Ooredoo’s official commercial launch date is Aug. 15, but SIM cards are already being sold offering limited, but free, services. Norwegian company Telenor is expected to launch competing SIM cards sometime next month.
“We are providing a standard high-definition voice. That means when you are talking to somebody with an Ooredoo Myanmar phone, you will have crystal clear voice communication,” Ross Cormack, Ooredoo Myanmar CEO said during a press conference in Rangoon on Saturday.
“You will enjoy fast internet. Everywhere we have coverage, you will have fast internet.”
Sales are currently limited to only Rangoon, Mandalay and Naypyidaw and from Aug. 15, a total of 68 towns and cities, mainly in central Burma and including Prome, Meikhtila and Magwe, will be able to use Ooredoo’s services.
Ooredoo Myanmar said the network will reach 25 million people in 450 cities by the end of the year. Farther flung places including Magwe Division, Sagaing Division, Irrawaddy Division, parts of Pegu Division, Karen State and Mon State should get coverage before next year, according to the company.
However, it is not clear when the network will reach the more remote parts of Burma, and the rest of the estimated 60 million people living in the country. Both Ooredoo and Telenor, as part of the license agreements they were awarded after a tender last year, are tasked with building nationwide telecommunications infrastructure where before there was practically none.
Cormack said that while coverage in Naypyidaw and Mandalay was already “perfect” the country’s biggest city, Rangoon, was not yet comprehensively covered by the network.
Some users have already taken to social media to complain about apparent delays activating their SIMs, weak reception and incompatible phones.
Ooredoo said customers can check whether their phone is compatible with its network using an application on its website.
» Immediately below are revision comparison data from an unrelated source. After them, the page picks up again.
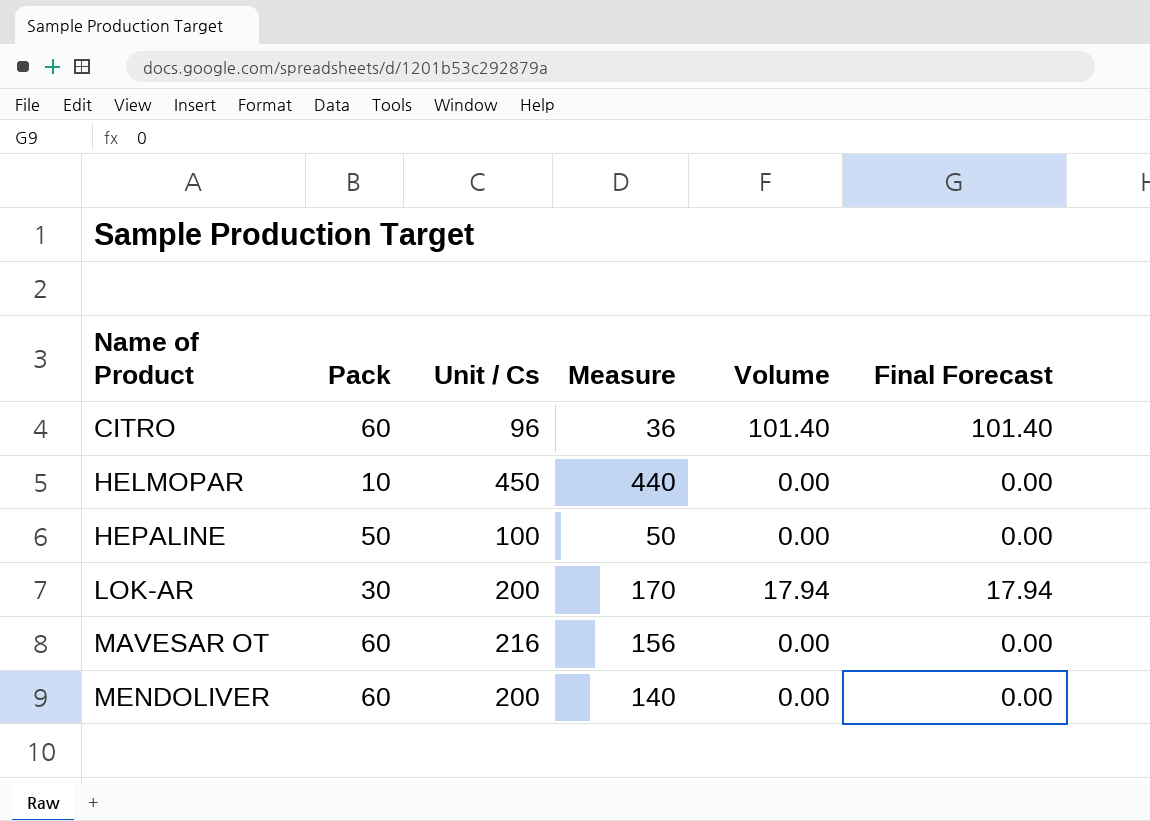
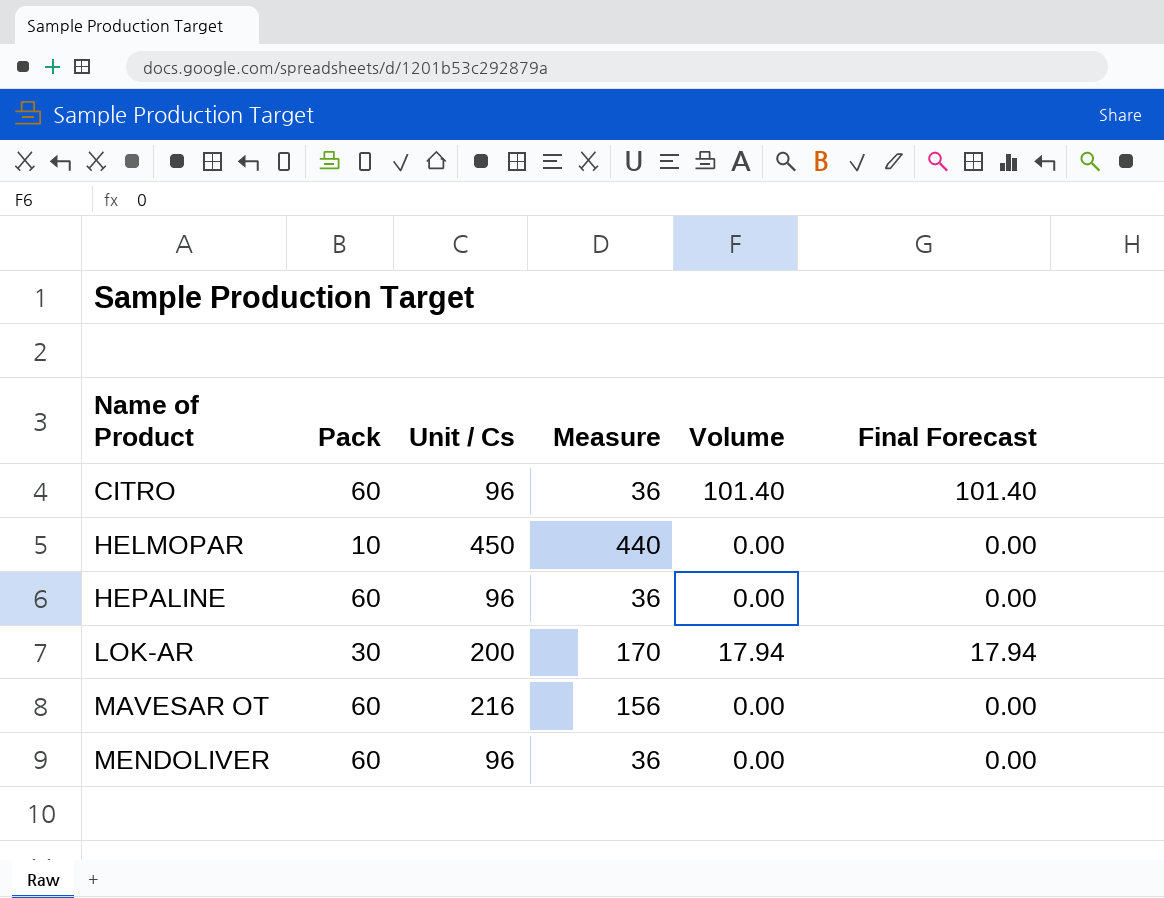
HEPALINE | Pack: 50 -> 60
HEPALINE | Unit / Cs: 100 -> 96
HEPALINE | Measure: 50 -> 36
MENDOLIVER | Unit / Cs: 200 -> 96
MENDOLIVER | Measure: 140 -> 36

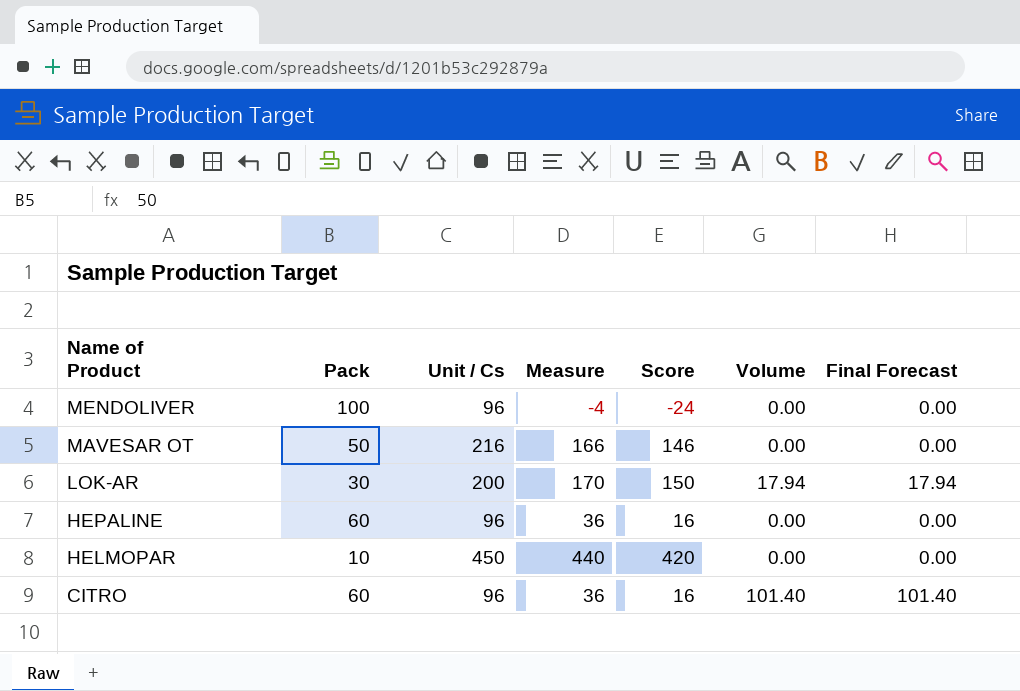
row order: Name of Product ascending -> Name of Product descending
column Score | formula: none -> [Measure] - 20
MENDOLIVER | Pack: 60 -> 100
MENDOLIVER | Measure: 36 -> -4
MAVESAR OT | Pack: 60 -> 50
MAVESAR OT | Measure: 156 -> 166

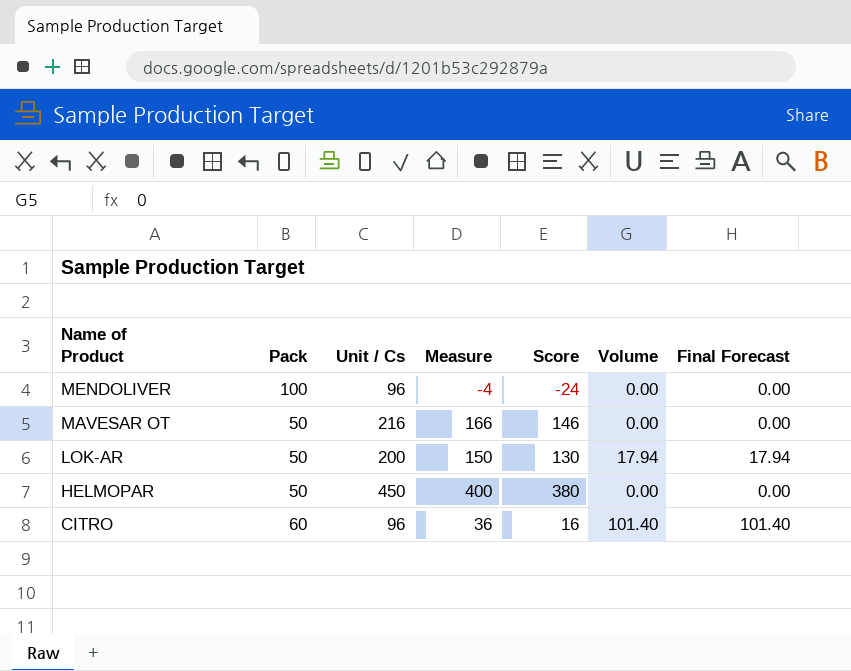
row HEPALINE: 60 | 96 | 36 | 16 | 0.00 | 0.00 -> none
LOK-AR | Pack: 30 -> 50
LOK-AR | Measure: 170 -> 150
LOK-AR | Score: 150 -> 130
HELMOPAR | Pack: 10 -> 50
HELMOPAR | Measure: 440 -> 400
HELMOPAR | Score: 420 -> 380

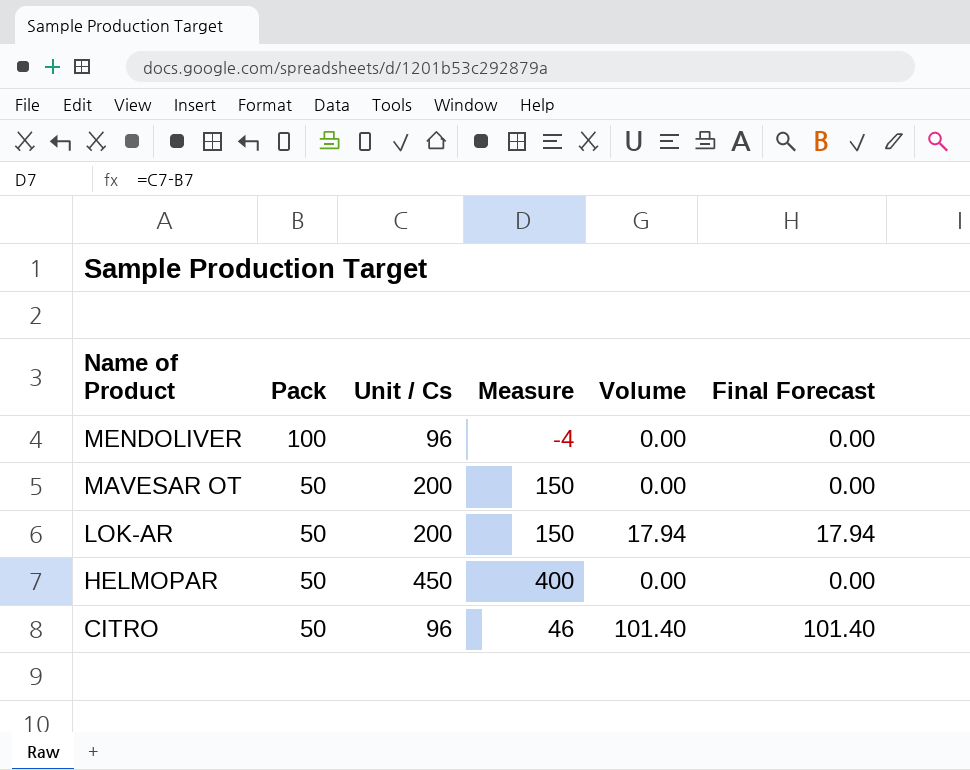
column Score | formula: [Measure] - 20 -> none
MAVESAR OT | Unit / Cs: 216 -> 200
MAVESAR OT | Measure: 166 -> 150
CITRO | Pack: 60 -> 50
CITRO | Measure: 36 -> 46

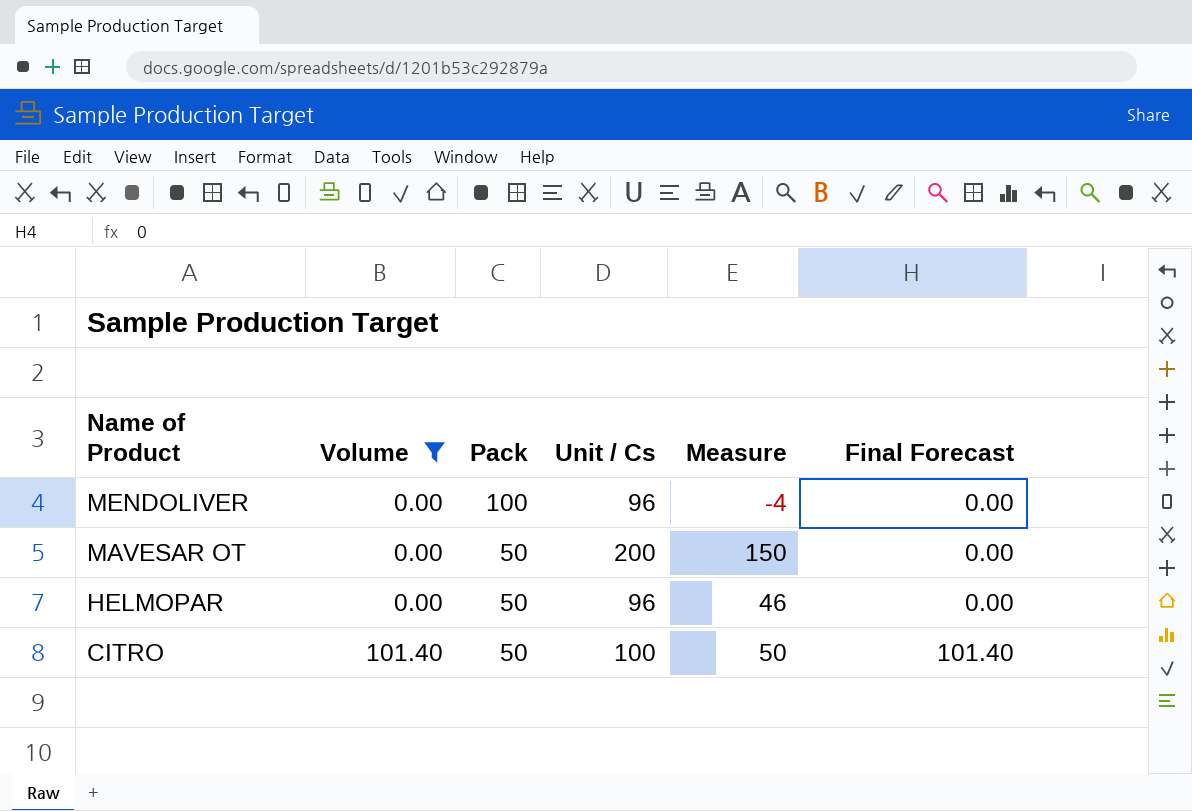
filter: none -> Volume != 17.94
column Volume | position: 5 -> 2
HELMOPAR | Unit / Cs: 450 -> 96
HELMOPAR | Measure: 400 -> 46
CITRO | Unit / Cs: 96 -> 100
CITRO | Measure: 46 -> 50

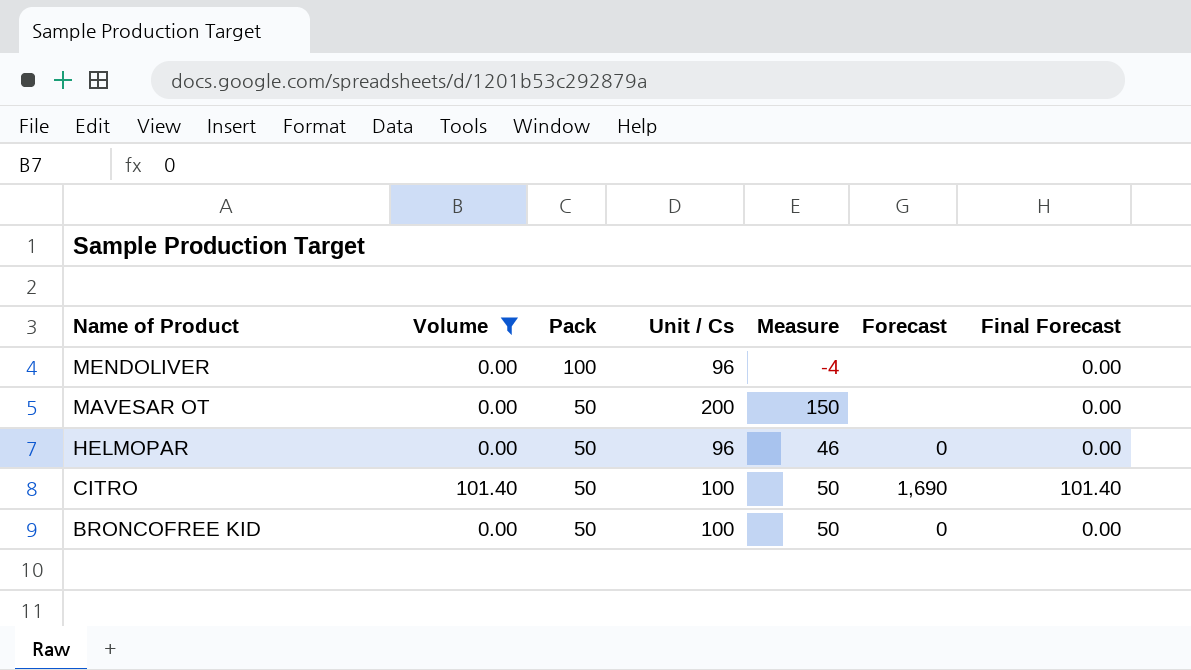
column Forecast | position: none -> 6
row BRONCOFREE KID: none -> 0.00 | 50 | 100 | 50 | 0 | 0.00

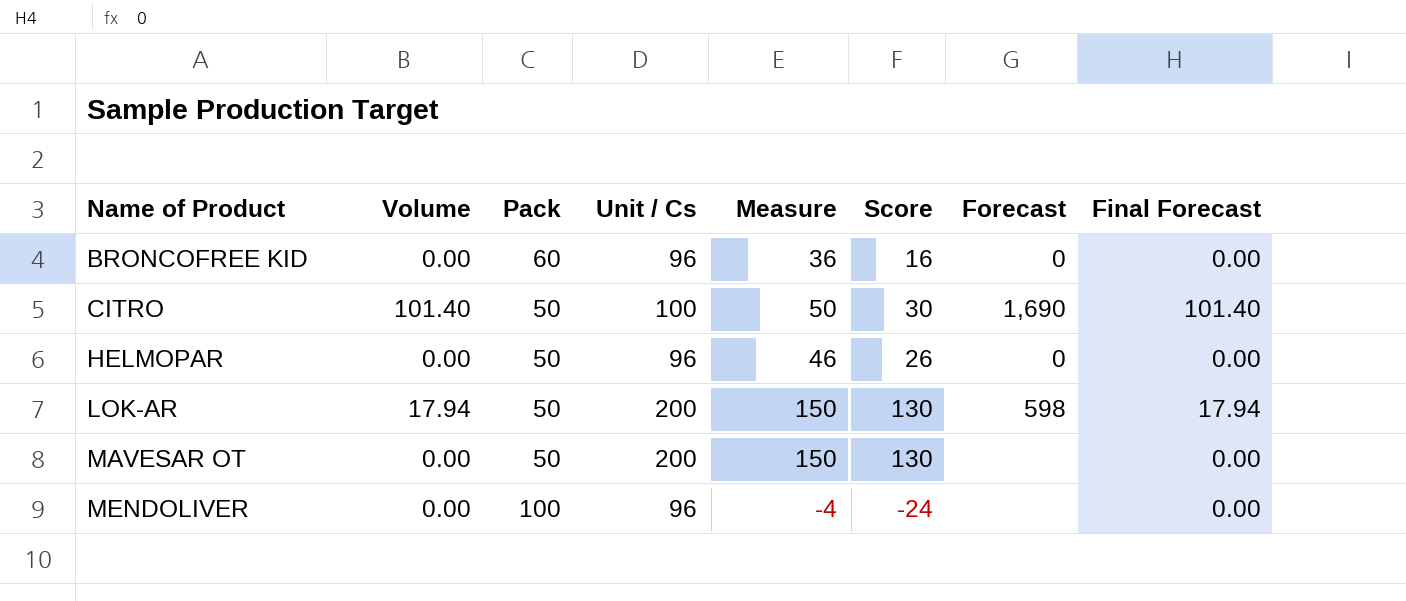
filter: Volume != 17.94 -> none
row order: Name of Product descending -> Name of Product ascending
column Score | formula: none -> [Measure] - 20
BRONCOFREE KID | Pack: 50 -> 60
BRONCOFREE KID | Unit / Cs: 100 -> 96
BRONCOFREE KID | Measure: 50 -> 36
Other users complained that the cost of Internet data—25 kyat per megabyte (MB)—was high, compared with the state-run firm Myanmar Post and Telecommunications (MPT), which charges about 2 kyat per minute, albeit for a slow connection.
“I want to say: Test and use it first,” countered Myint Zaw, Ooredoo Myanmar’s national sales director.
“We are charging by MB, which is volume based. Even though it costs only 2 kyat per minute in [MPT’s] time-based pricing, time is wasted waiting for loading, which can take 10 minutes. I just want to say not to worry much for this. We have other promotion packages coming up.”